[Opening MATERIAL PROVIDED section]

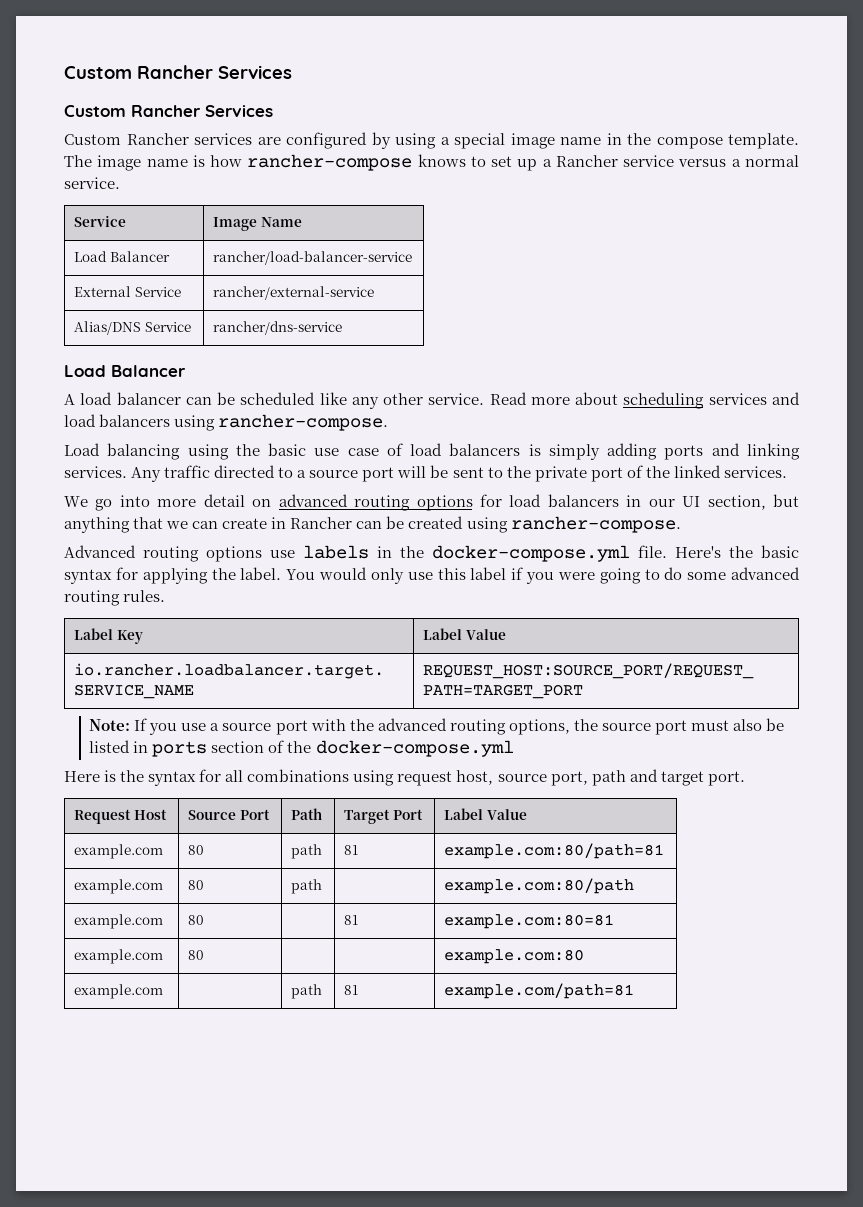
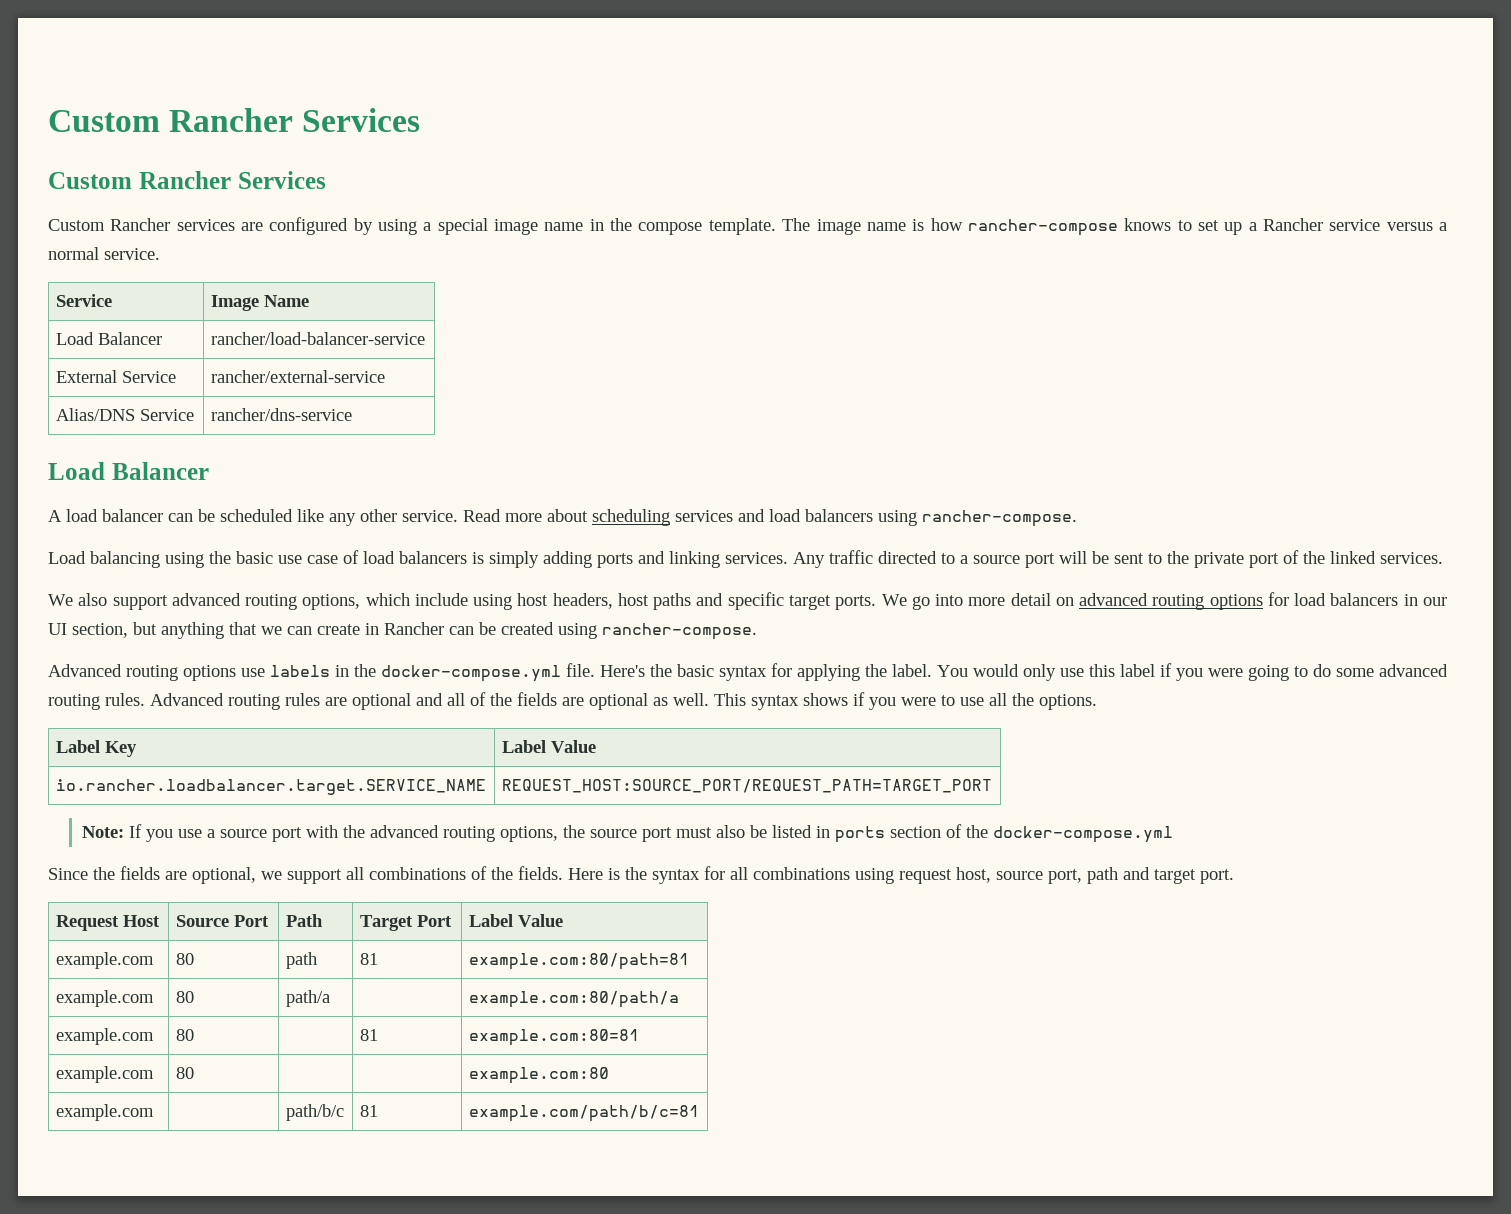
- We go into more detail on advanced routing options for load balancers in our UI section, but anything that we can create in Rancher can be created using rancher-compose.
+ We also support advanced routing options, which include using host headers, host paths and specific target ports. We go into more detail on advanced routing options for load balancers in our UI section, but anything that we can create in Rancher can be created using rancher-compose.
+ Advanced routing rules are optional and all of the fields are optional as well. This syntax shows if you were to use all the options.
+ Since the fields are optional, we support all combinations of the fields.
- example.com | 80 | path | | example.com:80/path
+ example.com | 80 | path/a | | example.com:80/path/a
- example.com | | path | 81 | example.com/path=81
+ example.com | | path/b/c | 81 | example.com/path/b/c=81

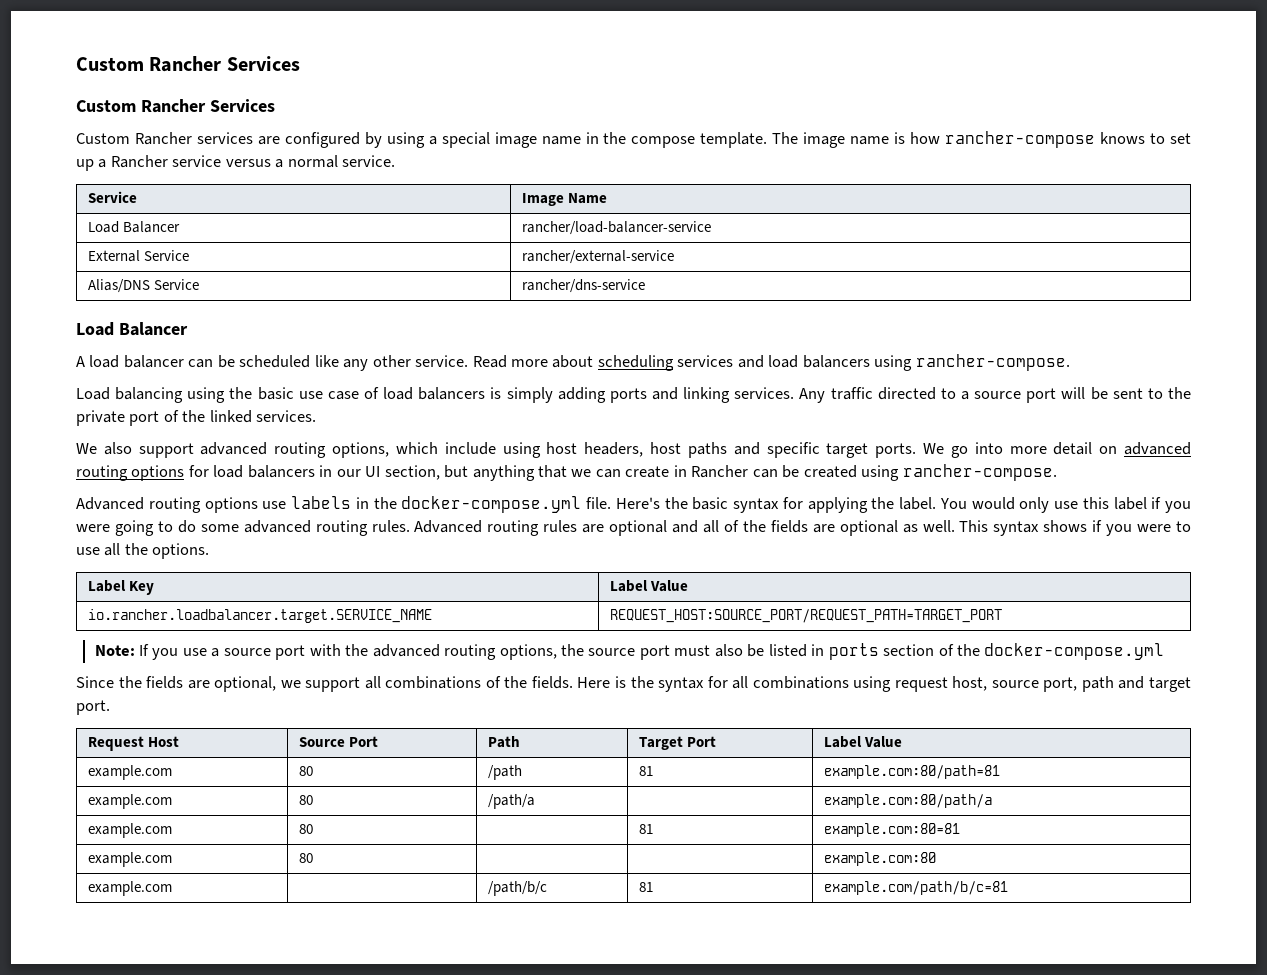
- example.com | 80 | path | 81 | example.com:80/path=81
+ example.com | 80 | /path | 81 | example.com:80/path=81
- example.com | 80 | path/a | | example.com:80/path/a
+ example.com | 80 | /path/a | | example.com:80/path/a
- example.com | | path/b/c | 81 | example.com/path/b/c=81
+ example.com | | /path/b/c | 81 | example.com/path/b/c=81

[Closing MATERIAL PROVIDED section]

— YOUR TASK —
Can you retype every record above exactly, leaving out the pictures?

— SOLUTION —
- We go into more detail on advanced routing options for load balancers in our UI section, but anything that we can create in Rancher can be created using rancher-compose.
+ We also support advanced routing options, which include using host headers, host paths and specific target ports. We go into more detail on advanced routing options for load balancers in our UI section, but anything that we can create in Rancher can be created using rancher-compose.
+ Advanced routing rules are optional and all of the fields are optional as well. This syntax shows if you were to use all the options.
+ Since the fields are optional, we support all combinations of the fields.
- example.com | 80 | path | | example.com:80/path
+ example.com | 80 | path/a | | example.com:80/path/a
- example.com | | path | 81 | example.com/path=81
+ example.com | | path/b/c | 81 | example.com/path/b/c=81

- example.com | 80 | path | 81 | example.com:80/path=81
+ example.com | 80 | /path | 81 | example.com:80/path=81
- example.com | 80 | path/a | | example.com:80/path/a
+ example.com | 80 | /path/a | | example.com:80/path/a
- example.com | | path/b/c | 81 | example.com/path/b/c=81
+ example.com | | /path/b/c | 81 | example.com/path/b/c=81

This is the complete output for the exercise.